* **TASK INPUTS**:

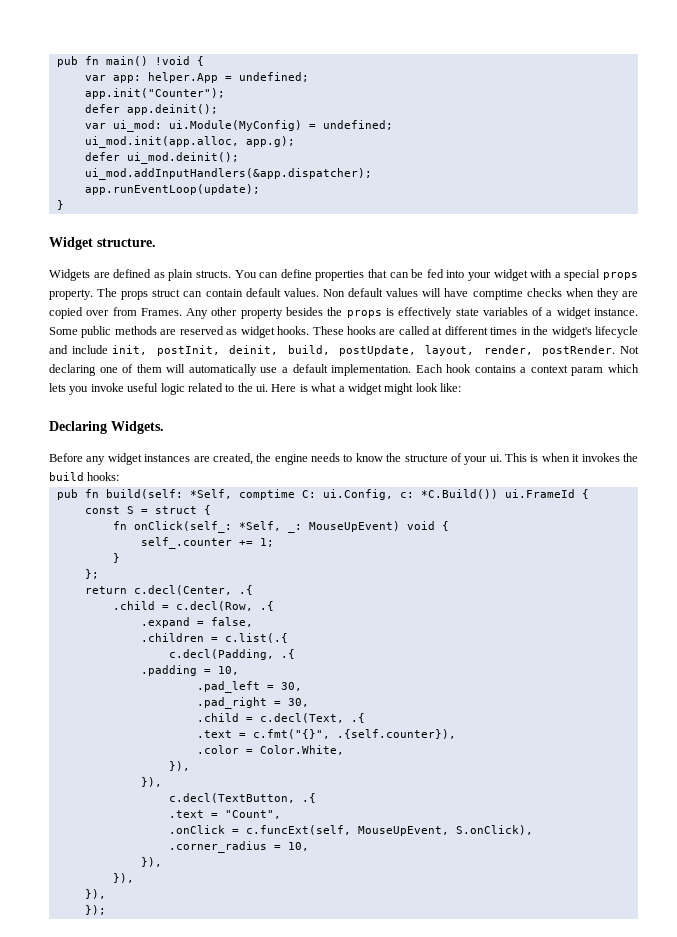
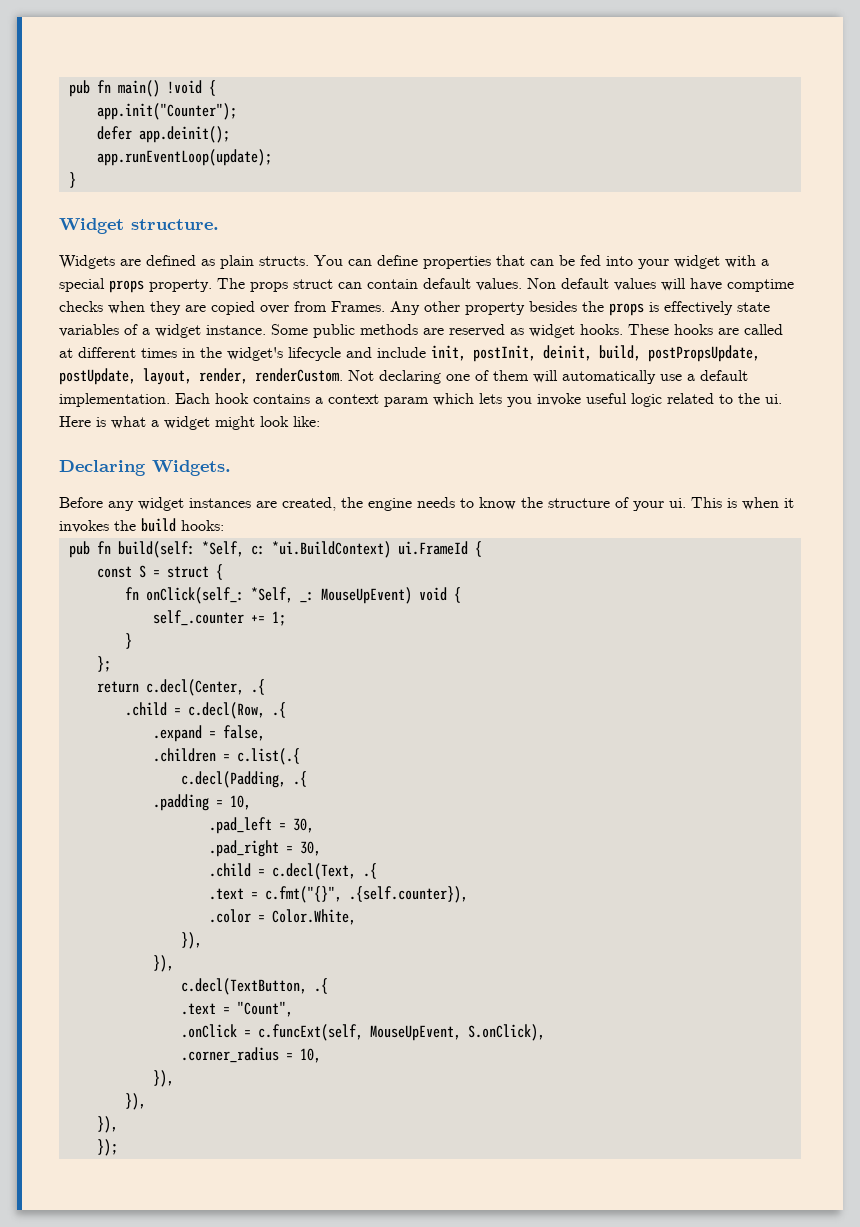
[84,72,309,83] [84,88,225,99] [84,104,218,115] [84,120,393,132] [84,136,295,148] [84,152,239,164] [84,168,372,180] var app: helper.App = undefined; // app.init("Counter"); // defer app.deinit(); // var ui_mod: ui.Module(MyConfig) = undefined; // ui_mod.init(app.alloc, app.g); // defer ui_mod.deinit(); // ui_mod.addInputHandlers(&app.dispatcher); -> [96,103,237,120] [96,126,230,143] app.init("Counter"); // defer app.deinit();
(330, 350) none -> [648,345,760,362] postPropsUpdate,
[542,345,616,356] postRender. -> [255,368,343,382] renderCustom.
[238,489,498,500] comptime C: ui.Config, c: *C.Build()) -> [250,541,391,558] c: *ui.BuildContext)

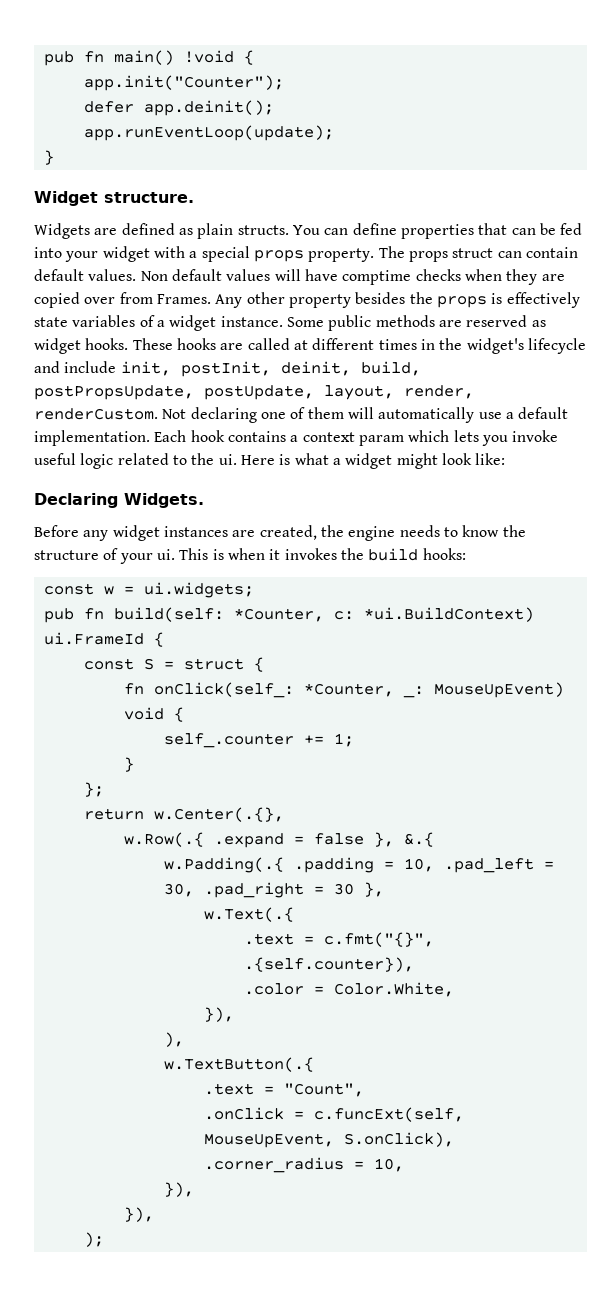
(224, 525) none -> [43,582,254,598] // const w = ui.widgets;
[201,541,244,557] *Self, -> [233,608,324,622] *Counter,
[250,587,293,603] *Self, -> [303,683,394,697] *Counter,
[145,679,265,696] [124,702,286,719] [152,725,265,742] [152,748,300,765] [180,771,307,788] c.decl(Center, .{ // .child = c.decl(Row, .{ // .expand = false, // .children = c.list(.{ // c.decl(Padding, .{ // -> [153,807,284,822] [123,832,434,848] [163,857,284,873] w.Center(.{}, // w.Row(.{ .expand = false }, &.{ // w.Padding(.{
(251, 802) // -> (434, 865) none
(314, 825) // -> (194, 890) none
[299,841,321,856] [208,863,377,880] 30, // .child = c.decl(Text, .{ -> [333,882,384,897] [203,907,294,922] 30 }, // w.Text(.{
[152,955,174,972] [180,978,328,995] }), // c.decl(TextButton, .{ -> [163,1032,184,1047] [163,1057,314,1072] ), // w.TextButton(.{
[96,1116,118,1133] [96,1139,118,1156] }), // }); -> [83,1232,104,1247] );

* **WHAT TO PRODUCE**: Word for word, output the lines from the beginning of the listing through the line holding "(224, 525) none" and nothing beyond them. Omit the pictures.

* **EXPECTED ANSWER**:
[84,72,309,83] [84,88,225,99] [84,104,218,115] [84,120,393,132] [84,136,295,148] [84,152,239,164] [84,168,372,180] var app: helper.App = undefined; // app.init("Counter"); // defer app.deinit(); // var ui_mod: ui.Module(MyConfig) = undefined; // ui_mod.init(app.alloc, app.g); // defer ui_mod.deinit(); // ui_mod.addInputHandlers(&app.dispatcher); -> [96,103,237,120] [96,126,230,143] app.init("Counter"); // defer app.deinit();
(330, 350) none -> [648,345,760,362] postPropsUpdate,
[542,345,616,356] postRender. -> [255,368,343,382] renderCustom.
[238,489,498,500] comptime C: ui.Config, c: *C.Build()) -> [250,541,391,558] c: *ui.BuildContext)

(224, 525) none -> [43,582,254,598] // const w = ui.widgets;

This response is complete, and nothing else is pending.